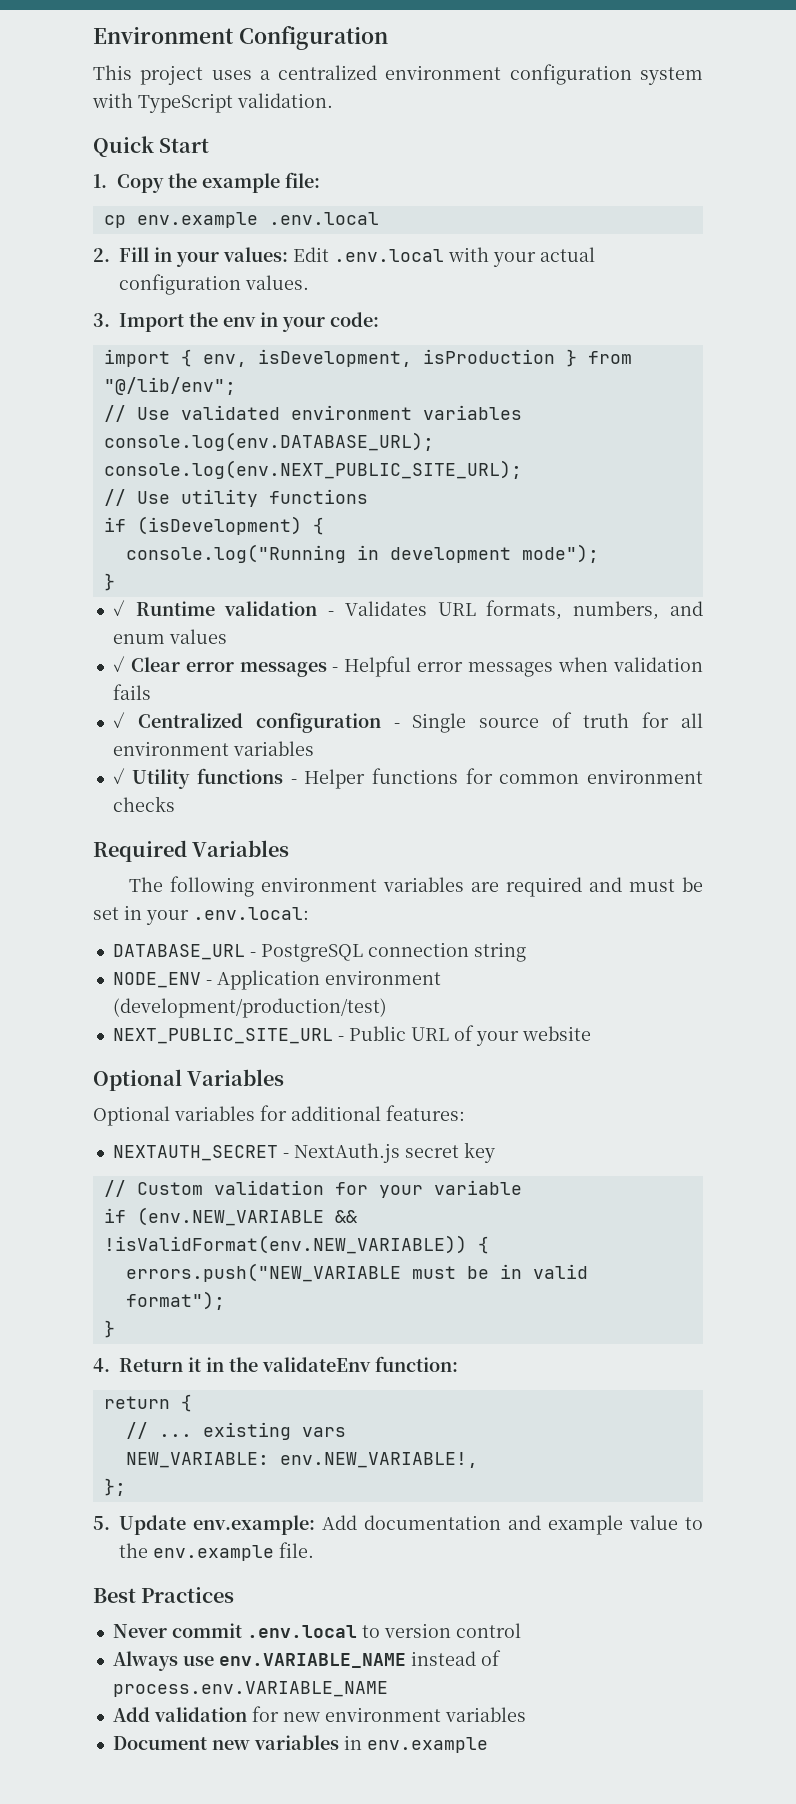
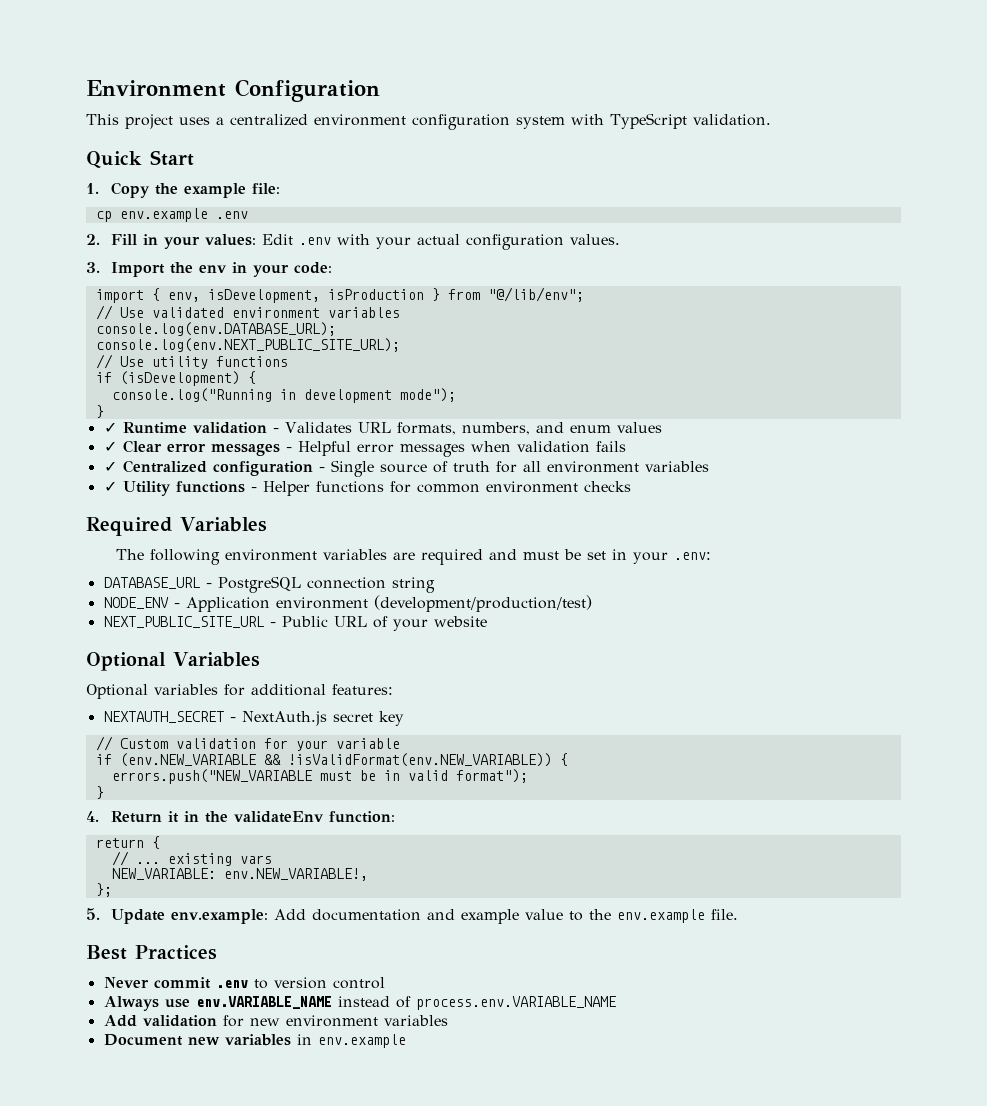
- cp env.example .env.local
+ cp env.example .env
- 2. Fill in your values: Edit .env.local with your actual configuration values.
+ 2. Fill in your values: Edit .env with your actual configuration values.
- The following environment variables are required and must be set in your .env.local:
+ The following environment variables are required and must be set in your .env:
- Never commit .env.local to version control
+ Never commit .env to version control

◆ ◆ ◆

- [Task brief]: Go through the listing and restate each line word for word, leaving out the pictures.

- [Answer space]:
- cp env.example .env.local
+ cp env.example .env
- 2. Fill in your values: Edit .env.local with your actual configuration values.
+ 2. Fill in your values: Edit .env with your actual configuration values.
- The following environment variables are required and must be set in your .env.local:
+ The following environment variables are required and must be set in your .env:
- Never commit .env.local to version control
+ Never commit .env to version control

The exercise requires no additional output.